How? Well, there's a very good hint in verse 1. I'll quote it from the Amplified:

"Now faith is the assurance (title deed, confirmation) of things hoped for (divinely guaranteed), and the evidence of things not seen [the conviction of their reality--faith comprehends as fact what cannot be experienced by the physical senses]"

The King James uses the word "substance" instead of "assurance," and I like this word as well. That faith can turn a future hope into a present substance, even more, IS that present substance, is an exciting and powerful idea. And faith as evidence means faith comprehends as fact the hoped-for things that are yet future.

Hope, though.

Our ability to grasp this verse depends on our understanding of what hope is. The world perceives hope as a wishing or desiring for something to happen that may or may not in fact happen. If we carry that meaning of the word "hope" into our reading of this verse, we will decide faith is much harder than it actually is--perhaps even unreachable or senseless. But then what are "hoped-for things," according to the amplified meaning of the verse? They're not things we wish would come to pass but can't be sure of.
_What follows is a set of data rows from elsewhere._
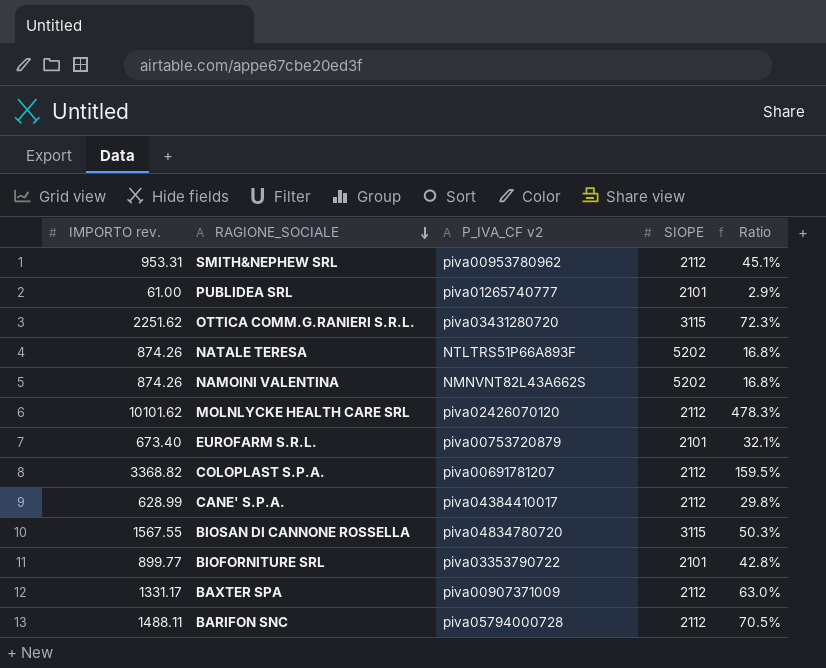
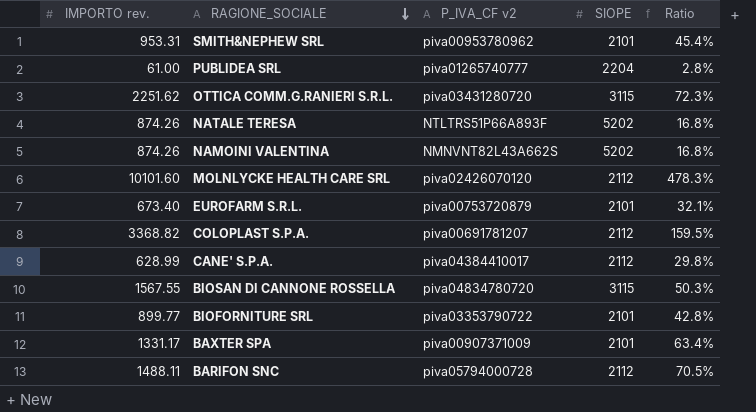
SMITH&NEPHEW SRL | SIOPE: 2112 -> 2101
SMITH&NEPHEW SRL | Ratio: 45.1% -> 45.4%
PUBLIDEA SRL | SIOPE: 2101 -> 2204
PUBLIDEA SRL | Ratio: 2.9% -> 2.8%
MOLNLYCKE HEALTH CARE SRL | IMPORTO rev.: 10101.62 -> 10101.60
BAXTER SPA | SIOPE: 2112 -> 2101
BAXTER SPA | Ratio: 63.0% -> 63.4%

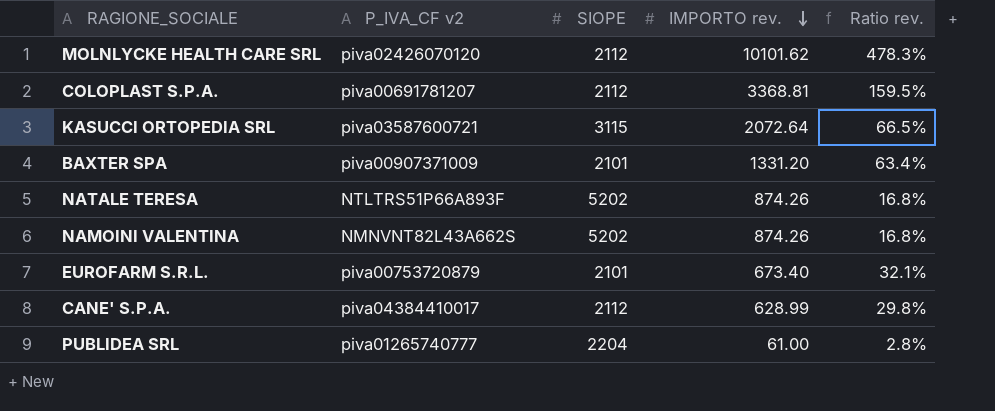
row order: RAGIONE_SOCIALE descending -> IMPORTO rev. descending
column IMPORTO rev. | position: 1 -> 4
column name: Ratio -> Ratio rev.
row SMITH&NEPHEW SRL: 953.31 | piva00953780962 | 2101 | 45.4% -> none
row OTTICA COMM.G.RANIERI S.R.L.: 2251.62 | piva03431280720 | 3115 | 72.3% -> none
row BIOSAN DI CANNONE ROSSELLA: 1567.55 | piva04834780720 | 3115 | 50.3% -> none
row BIOFORNITURE SRL: 899.77 | piva03353790722 | 2101 | 42.8% -> none
row BARIFON SNC: 1488.11 | piva05794000728 | 2112 | 70.5% -> none
MOLNLYCKE HEALTH CARE SRL | IMPORTO rev.: 10101.60 -> 10101.62
COLOPLAST S.P.A. | IMPORTO rev.: 3368.82 -> 3368.81
row KASUCCI ORTOPEDIA SRL: none -> piva03587600721 | 3115 | 2072.64 | 66.5%
BAXTER SPA | IMPORTO rev.: 1331.17 -> 1331.20

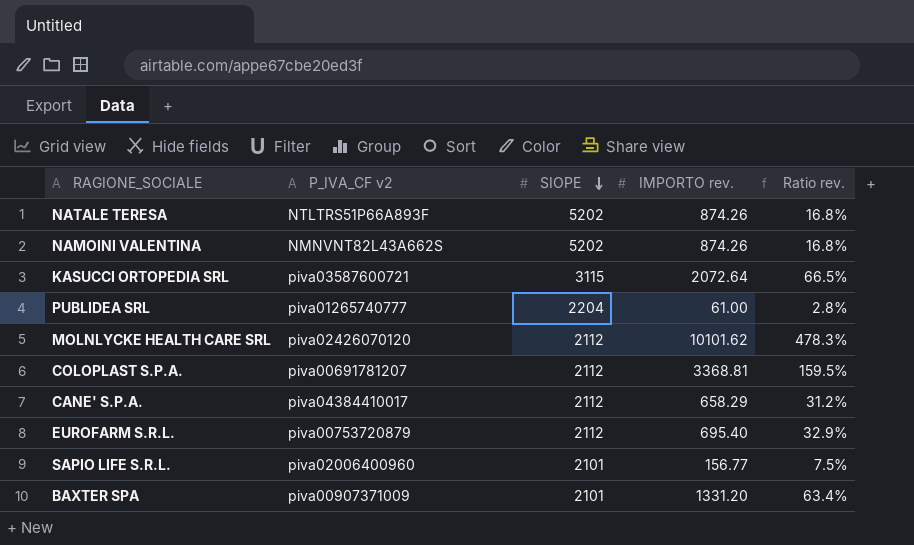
row order: IMPORTO rev. descending -> SIOPE descending
CANE' S.P.A. | IMPORTO rev.: 628.99 -> 658.29
CANE' S.P.A. | Ratio rev.: 29.8% -> 31.2%
EUROFARM S.R.L. | SIOPE: 2101 -> 2112
EUROFARM S.R.L. | IMPORTO rev.: 673.40 -> 695.40
EUROFARM S.R.L. | Ratio rev.: 32.1% -> 32.9%
row SAPIO LIFE S.R.L.: none -> piva02006400960 | 2101 | 156.77 | 7.5%

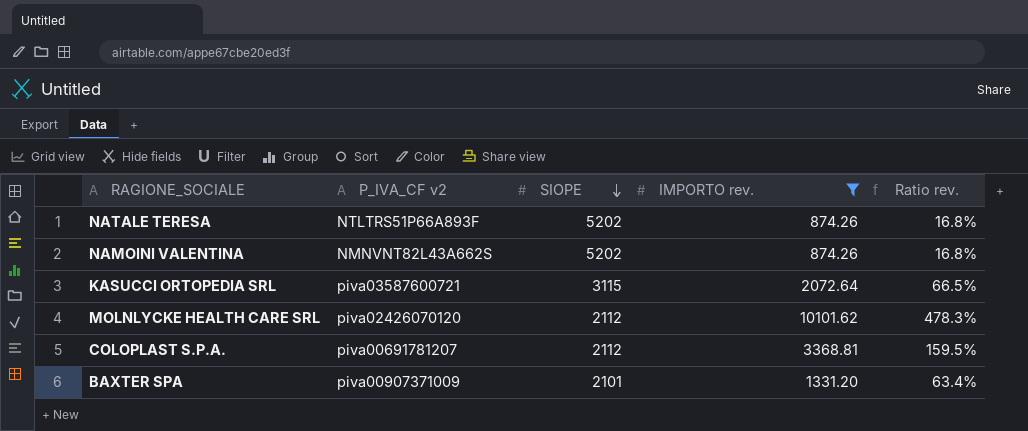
filter: none -> IMPORTO rev. >= 874.26

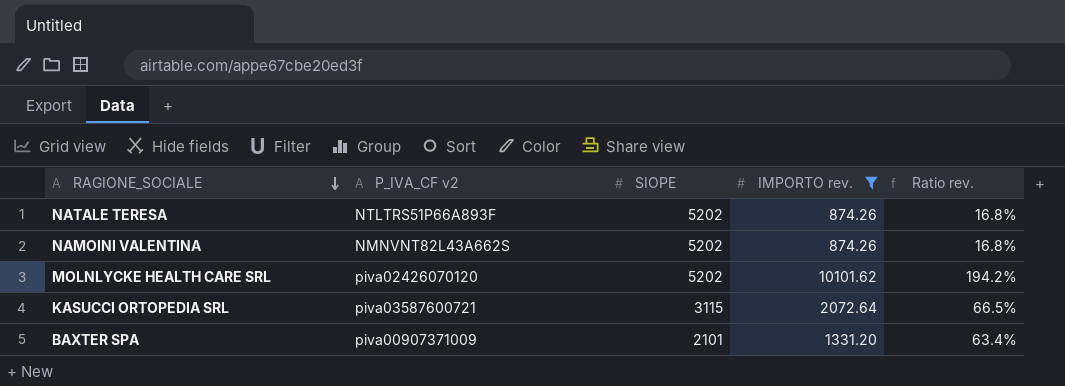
row order: SIOPE descending -> RAGIONE_SOCIALE descending
row COLOPLAST S.P.A.: piva00691781207 | 2112 | 3368.81 | 159.5% -> none
MOLNLYCKE HEALTH CARE SRL | SIOPE: 2112 -> 5202
MOLNLYCKE HEALTH CARE SRL | Ratio rev.: 478.3% -> 194.2%

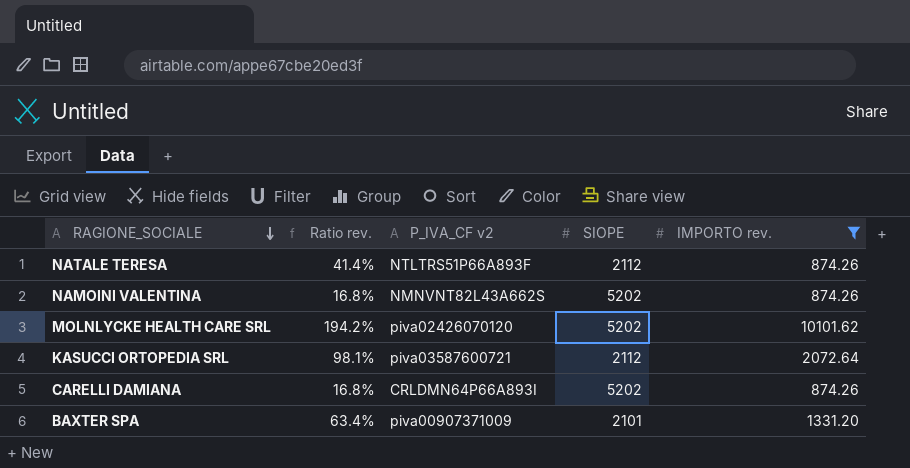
column Ratio rev. | position: 5 -> 2
NATALE TERESA | Ratio rev.: 16.8% -> 41.4%
NATALE TERESA | SIOPE: 5202 -> 2112
KASUCCI ORTOPEDIA SRL | Ratio rev.: 66.5% -> 98.1%
KASUCCI ORTOPEDIA SRL | SIOPE: 3115 -> 2112
row CARELLI DAMIANA: none -> 16.8% | CRLDMN64P66A893I | 5202 | 874.26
They are divinely guaranteed things. I mean, what is a surer thing than a divinely guaranteed thing? These hoped-for things are the promises of God. When we, in response, extend our faith to say, "Yes, God, I believe You are Who You say You are, and Your promises are true," then His promises become our reality. Just as when we put our faith in Christ, He becomes ours. 

Faith grows in confidence when we realize true hopes are divinely guaranteed things. 

Let these, and many other, divinely guaranteed things help build your faith today.